Aile ve Sosyal Hizmetler Bakanı Mahinur Özdemir Göktaş ise Milli Savunma Bakanlığının ev sahipliğinde düzenlenen Gaziler Günü programı vesilesiyle gazilerle bir arada bulunmaktan şeref duyduğunu ifade etti.
Vatanın bağımsızlığı ve milletin huzuru için canını ortaya koyan kahraman gazileri onurlandırmak için toplandıklarını belirten Göktaş, gazilerin Gaziler Günü'nü kutladı.
Hafızalara kazınması gerektiğine inandığı iki gazinin hikayesini anlatan Göktaş, şu ifadeleri kullandı:
"Bu gazilerimizden ilki Ali Aya. Çanakkale gazisi. Bir sabah kendisiyle beraber 300 kişinin çıktığı köyüne bir tek o geri döndü. Çanakkale Harbini, tarihin akışını değiştiren, destansı bir mücadeleye, bir milletin varoluş mücadelesine dönüştüren, işte bu fedakarlıktı. Diğer gazimiz ise Iğdırlı Hasan Onbaşı. Birinci Dünya Savaşı'nda işgal edilen Kudüs'te, 'İlk kıblemizdir, Yavuz Sultan Selim Han'ın emanetidir' diyerek yarım asrı aşkın bir süre Mescid-i Aksa'yı bekleyen son Osmanlı askeriydi. Bugün Türkiye'yi, Filistin davasının en güçlü savunucusu yapan Mescid-i Aksa'yı bir emanet bilip can pahasına tutulan işte bu nöbetti. Bu anlamda gazilerimiz, özgürlük mücadelemizin yaşayan abideleridir. Her biri, gözünü kırpmadan vatanımızı, bayrağımızı, bizi biz yapan değerlerimizi savunan kahramanlardır. Siz kıymetli gazilerimizin cesareti ve fedakarlığı, birliğimizin ve beraberliğimizin teminatıdır. Vatan sevgisini yaşatmanın, evlatlarımıza anlatmanın en güçlü ifadesidir."

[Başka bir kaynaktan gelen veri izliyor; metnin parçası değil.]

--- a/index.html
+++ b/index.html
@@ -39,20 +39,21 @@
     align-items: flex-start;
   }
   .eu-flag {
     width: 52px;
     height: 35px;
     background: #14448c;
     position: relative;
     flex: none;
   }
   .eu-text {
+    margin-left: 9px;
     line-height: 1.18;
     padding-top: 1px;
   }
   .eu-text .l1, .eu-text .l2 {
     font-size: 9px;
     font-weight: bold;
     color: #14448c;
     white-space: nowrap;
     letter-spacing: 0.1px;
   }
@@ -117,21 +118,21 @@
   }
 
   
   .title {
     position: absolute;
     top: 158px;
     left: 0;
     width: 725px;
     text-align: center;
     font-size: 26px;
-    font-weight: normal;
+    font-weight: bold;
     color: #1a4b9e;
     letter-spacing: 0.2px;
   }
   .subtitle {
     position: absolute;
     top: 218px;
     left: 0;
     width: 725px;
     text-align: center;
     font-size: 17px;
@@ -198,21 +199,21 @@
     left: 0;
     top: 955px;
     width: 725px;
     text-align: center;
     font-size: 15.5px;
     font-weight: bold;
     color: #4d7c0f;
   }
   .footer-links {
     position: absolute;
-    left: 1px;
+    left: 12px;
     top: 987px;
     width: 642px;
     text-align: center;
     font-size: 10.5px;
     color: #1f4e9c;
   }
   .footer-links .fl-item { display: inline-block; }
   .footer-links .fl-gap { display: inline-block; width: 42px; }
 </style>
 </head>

Gaziler sayesinde şanlı Türk bayrağının ebediyen dalgalanacağını, gelecek nesillerin huzur ve güven içinde yaşayacağını kaydeden Göktaş, gazilerin kahramanlıklarını, bıraktığı mirası nesilden nesle aktaracaklarını ve asla unutmayacaklarını bildirdi.
Göktaş, bu mirası yaşatmak için Bakanlık olarak, büyük gayretle çalıştıklarını ifade ederek, Cumhurbaşkanı Recep Tayyip Erdoğan'ın liderliğinde Türkiye Yüzyılı'nda "Büyük Kahramanlar Ailesi"nin her bir ferdinin refahını en üst seviyeye çıkarmak için çalışmalarını sürdüreceklerini söyledi.
Törene, Genelkurmay Başkanı Orgeneral Metin Gürak, kuvvet komutanları ile Milli Savunma Bakan Yardımcıları da katıldı.
Törende, Mardin'in Nusaybin ilçesinde 2016'da gerçekleştirilen Atmaca-7 müşterek özel birlik operasyonunda gazi olan İkmal Üsteğmen Umut Şimşek de konuştu.
Programda, Armoni Mızıkası ve Mehteran Birliği tarafından konser verildi.